Ali H. Demir
9 Nisan 2007
Toplumu oluşturan bireyler toplum içinde kendi isteklerini gerçekleştirmeye çalışırlar ancak toplum içinde birey sayısınca farklı bakış açıları, farklı istekler vardır. Bu kadar çeşitli isteklerin hepsinin amacına ulaşabilmesi her zaman mümkün değildir. Hayatta her istenen şeye her zaman ulaşılamaz.
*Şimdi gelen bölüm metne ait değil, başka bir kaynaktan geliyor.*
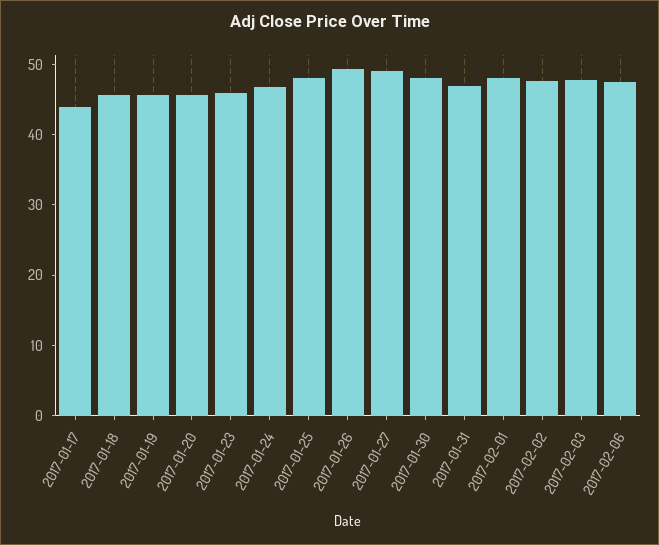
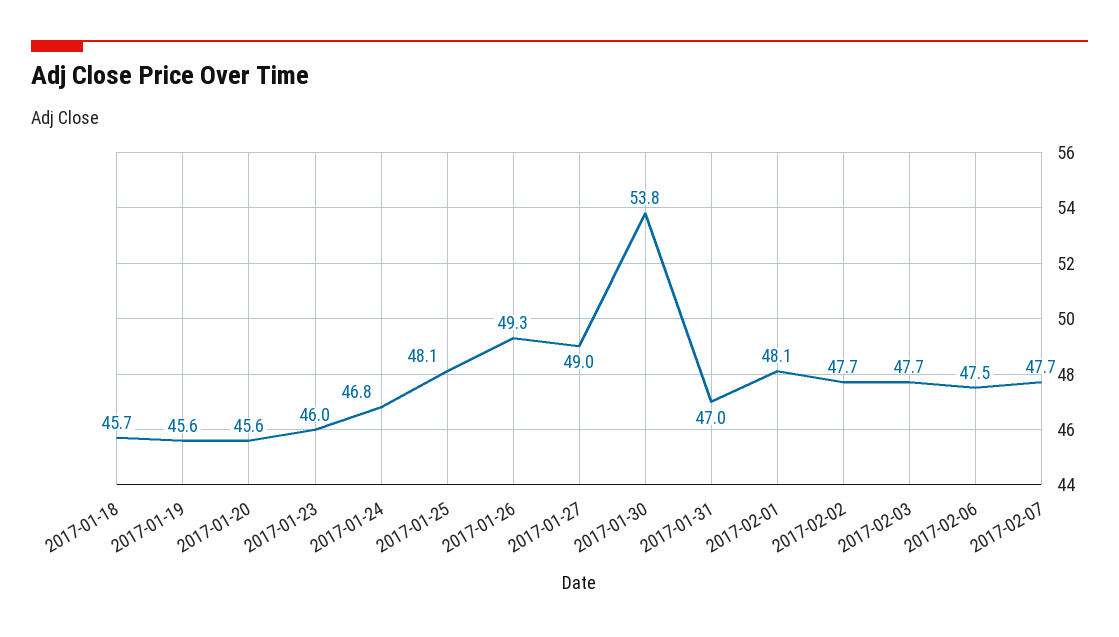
2017-01-17: 44 -> none
2017-01-30: 48 -> 53.8
2017-02-07: none -> 47.7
ınsanların tarihi süreç içinde yaşadıkları tecrübelerle geliştirdikleri pek çok toplumsal, kültürel, siyasal, ekonomik yapılar vardır. Devlet de bu yapılardan birisidir. Toplumu oluşturan bireylerin tümünün kendi kişisel isteklerinin peşinde koşması belki bazı bireylerin yararına olabilir. Ancak toplum içinde kendi kişisel ihtiyaçlarını gerçekleştiremeyecek durumda olan güçsüz kişiler vardır. ışte devlet adını verdiğimiz kurumsal yapılar bu toplumsal dengesizliğin önüne geçmek için oluşturulmuştur. Devlet bir bakıma toplumsal yaşamı düzenlemekle görevlidir. Devlet bu anlamda toplumsal ihtiyaçların herkese dengeli bir şekilde ulaştırılabilmesi için oluşturulmuştur. Devleti toplum için veya toplumu devlet için gören değişik bakış açıları olmakla beraber devleti bireyler için vardır şeklinde düşünmek daha doğru bir bakış açısıdır. ınsanlık toplum içindeki bireylerin tüm toplumsal ihtiyaçlarını karşılamak için birçok farklı araçlar geliştirmiştir. Devlet de tarihi süreç içinde yaşanan tecrübelerle şu an için gelinen noktada geliştirilmiş en önemli araçlardan birisidir. Yarın ne olur bilinmez ama bu gün için devlet aygıtı toplumsal tüm ihtiyaçların karşılanmasında, toplumsal yaşamın düzenlenmesinde kullanılan en etkin araçlardan birisidir. Demokrasinin iyi geliştiği toplumlarda devlet aygıtını işletecek kişiler seçimlerle belirlenir. Toplumu oluşturan tüm bireyler toplumsal ihtiyaçların yönetilmesi, karşılanması, gerçekleştirilmesi işine hep birden girişemez. Fiziksel, mekânsal ve daha birçok faktör buna engel olur. Zorunlu olarak toplumun içinden bir kısım insanlar toplum içindeki diğer insanları yönlendirir. ınsanın yapısında da bu anlamda bir toplumsallaşma, guruba dahil olma, bir gurubun üyesi olarak hareket etme duygusu vardır. Toplumsal, fiziksel zorunluluklar yanında insanın yapısında var olan bu duygular da toplum içinde bir paylaşımı getirmektedir.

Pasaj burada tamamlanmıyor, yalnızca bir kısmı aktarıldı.